From the Courts
May 22, 2009
Williams fined for wounding his brother-in-law

When his brother-in-law made numerous threats to his family, ransacked his house and set the curtains on fire, Rawlston Williams took the law into his own hands and inflicted several chops to his brother-in-law.{{more}}

For his actions, Justice Frederick Bruce-Lyle fined Rawlston Williams $4,000 to be paid in full by July 31 or he will spend four years in jail.

“I really don’t know how I would have reacted if someone made threats to my family,” Justice Bruce-Lyle said.

Williams was at the time answering a charge of wounding with intent at the High Court on Tuesday of this week. He however, pleaded guilty to the lesser charge of wounding.

The facts read out in court indicated that on January 20, 2005, the virtual complainant, Denville Smith, was walking along the Georgetown public road when Williams was seen walking in the opposite direction. Williams walked straight past him and then turned back and said to Smith, “You (expletive), is me and you one.” It is then that Williams administered the chops to Smith. He was rushed to the hospital where he spent one month.

Mitigating on his client’s behalf, lawyer Ronald Marks said that the incident resulted from a long history of bad blood between both men. Marks indicated that Smith had made threats to Williams and his young children after breaking into their house. The lawyer added that windows were broken, and a circuit breaker and a gas cylinder were taken from the house.

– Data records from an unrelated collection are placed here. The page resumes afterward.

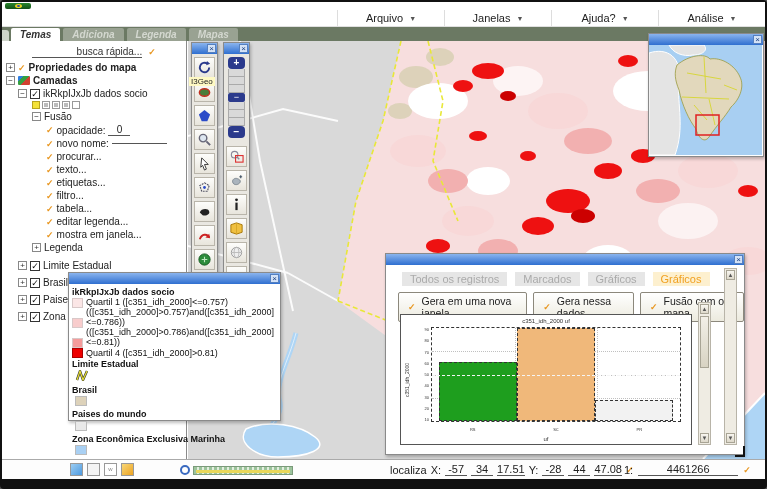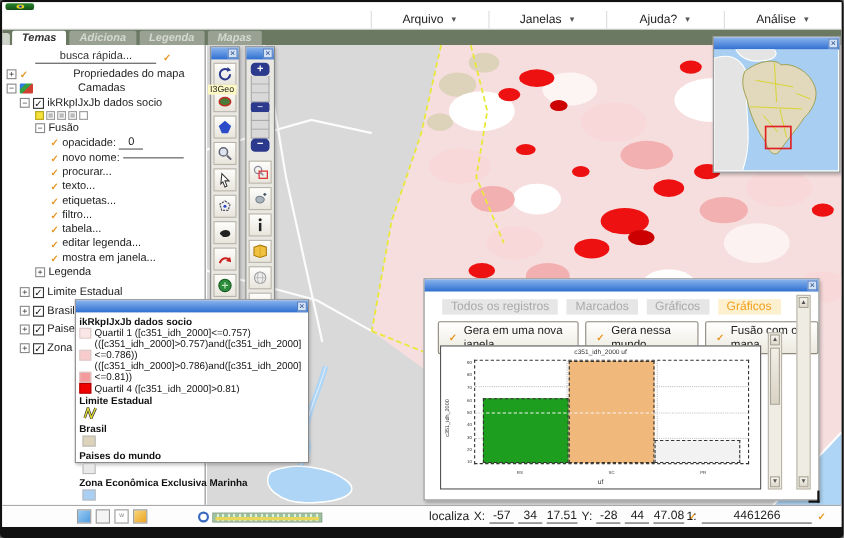"busca rápida..." .search-box { text-align: center -> right }
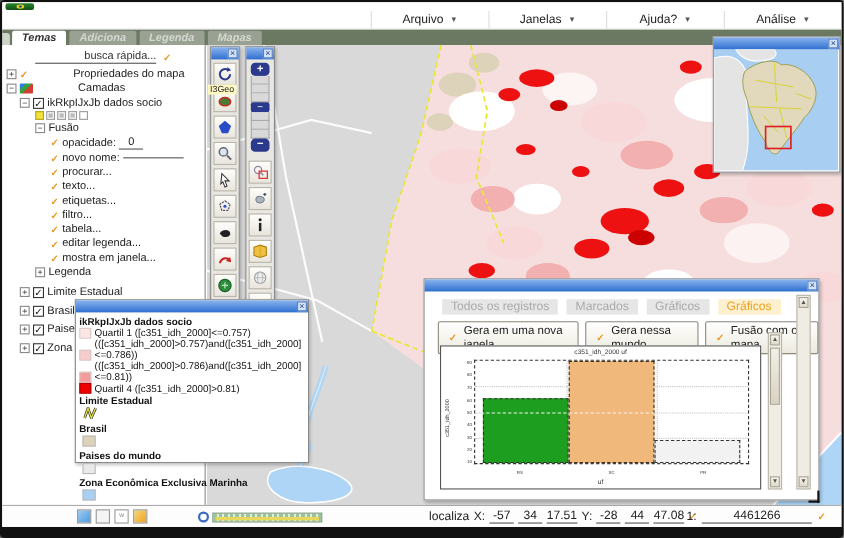"Propriedades do mapa" .bold { font-weight: normal -> bold; margin-left: 38px -> none }
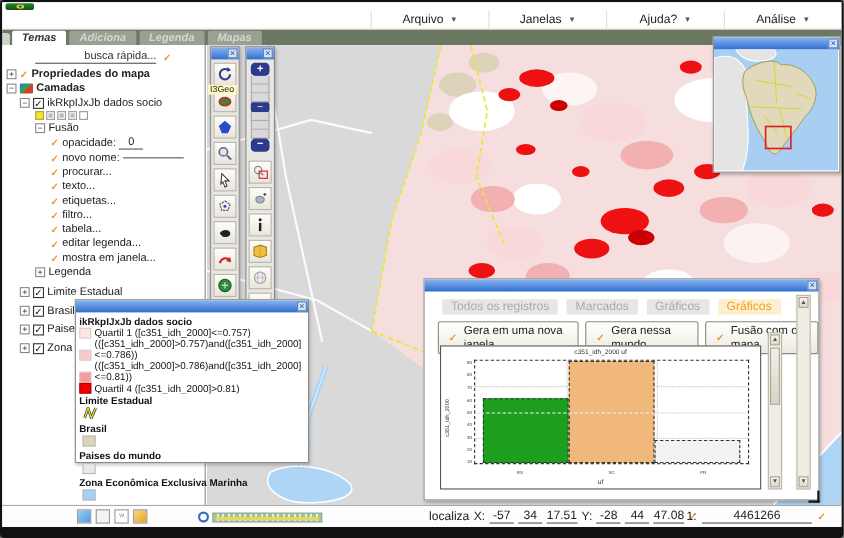"Gera nessa mundo" span { text: mundo -> dados }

On another occasion, Marks said that someone saw Smith running from Williams’ house after the curtains had been set afire.

On the day in question, Marks said Williams was doing some work on a vehicle when he received a telephone call stating that Smith was vandalizing his house. Williams then went to look for the Smith but did not see him. A report was subsequently made to the police.

Williams, however, met Smith later that day. “Your Lordship, Smith was pointing a hammer in my client’s face and kept on taunting him. This law-abiding citizen was frustrated and I know he is wrong for taking the law into his hands, but he was extremely provoked,” Marks noted. The young lawyer said that threats to one’s family could bring out the beast in someone. He added that Williams did not waste the court’s time since he pleaded guilty at the first opportunity.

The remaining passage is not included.